47% of leaders cited undefined strategy as their single biggest barrier. Organizations that invest in skills training without first defining where AI fits in the operating model will spend money on a workforce that does not know what to do with what they learn. Strategy first, skills second.
Middle managers are the leverage point. They are also the most cited training need at 47%. The fastest path to organizational productivity gains is not at the top or the bottom of the org chart. It is in the layer that turns intent into action.
53% of leaders quietly believe AI will eliminate more jobs than it creates. Employees can read that belief in their leaders. Training programs that do not address what AI is for, who benefits, and what happens to the people doing the work today will face resistance no matter how good the curriculum is.

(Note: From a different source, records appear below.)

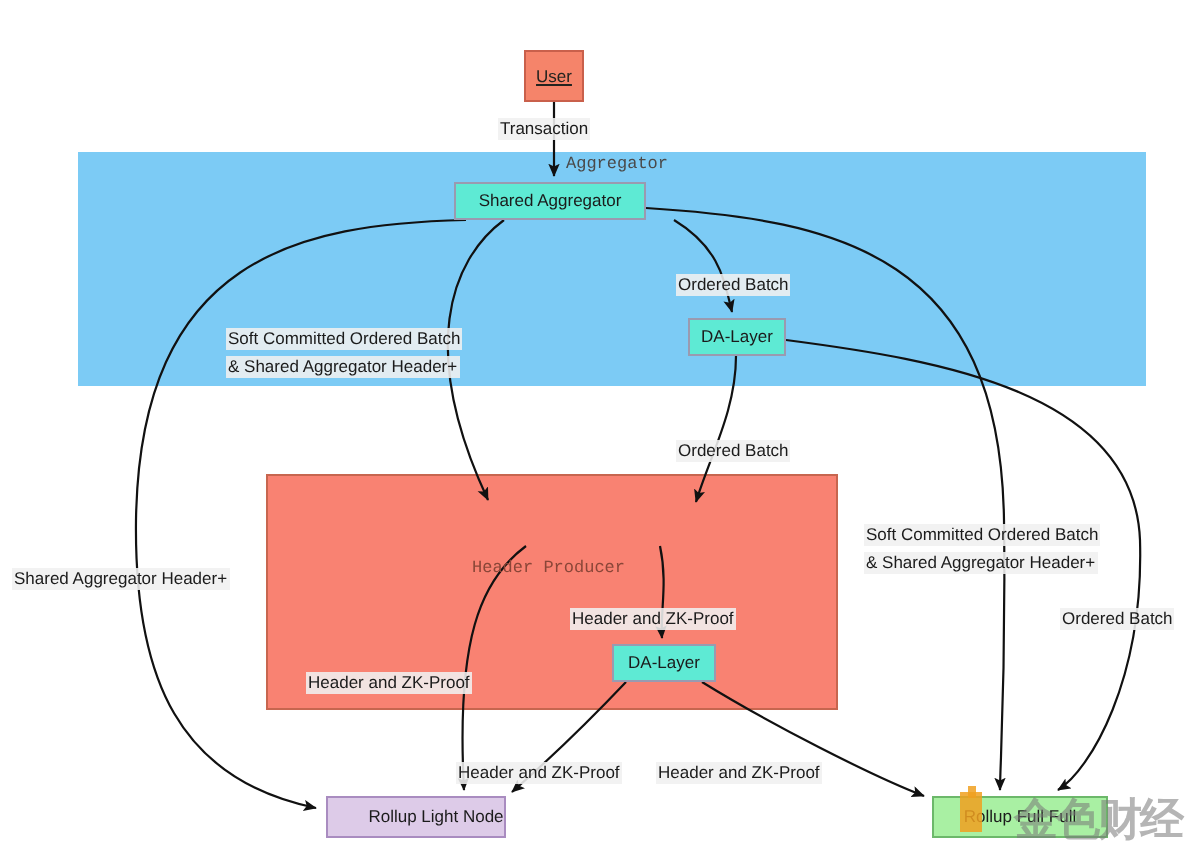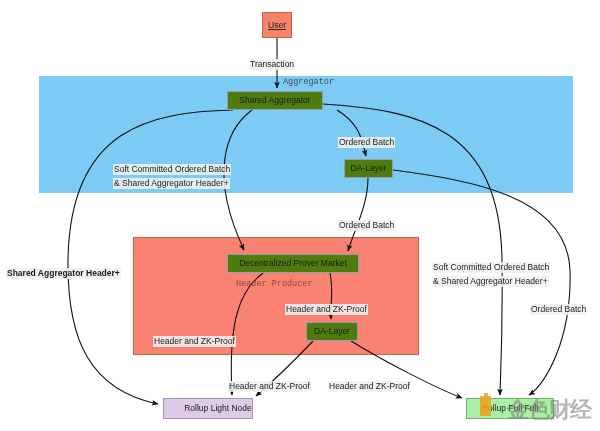"User" .node-user { top: 12px -> 25px }
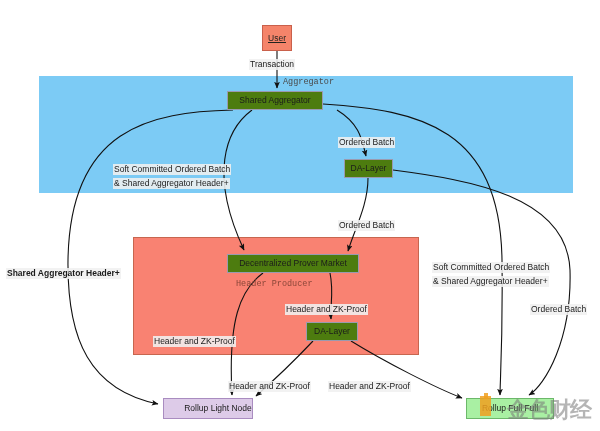"Shared Aggregator" .node { background: #4d7c0f -> #5eead4 }
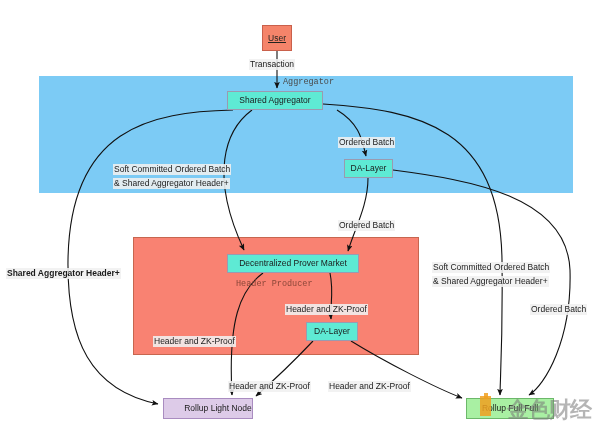"Decentralized Prover Market" div.node { html: <div>Decentralized Prover Market</div> -> none }
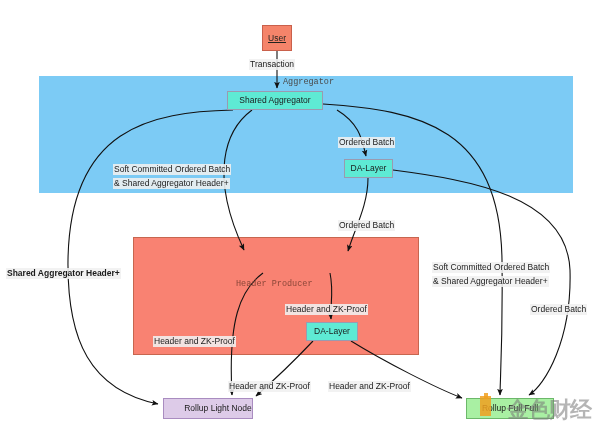"Shared Aggregator Header+" div.edge-label { font-weight: bold -> none; top: 258px -> 274px }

Prompt engineering ranks last on the list of skills leaders cannot find. AI strategy ranks first. Education providers still selling tool training are competing in the smallest part of the market. The biggest part is unbuilt.
Half the market values university accreditation. Two percent of organizations are partnering with a university for AI upskilling. The credibility exists. The product does not. The institutions that close that gap first will own the category.
The biggest training need is middle management, not the C-suite. Programs designed only for executives are leaving the highest-leverage population unserved.
The 2026 ZAI AI Skills Gap Survey was distributed in April 2026 through the ZAI Advisory Network to senior professionals in leadership and management roles across multiple industries. 113 completed responses were collected between April 1, 2026 and May 1, 2026, and analyzed for this report.
The survey covered eight question areas: skills hardest to find, current upskilling investment, roles needing training, workforce confidence, the single biggest barrier, jobs outlook, the value of university accreditation in provider selection, and an open response. All quotations in this report are drawn from the open response field and are reproduced with light edits for clarity.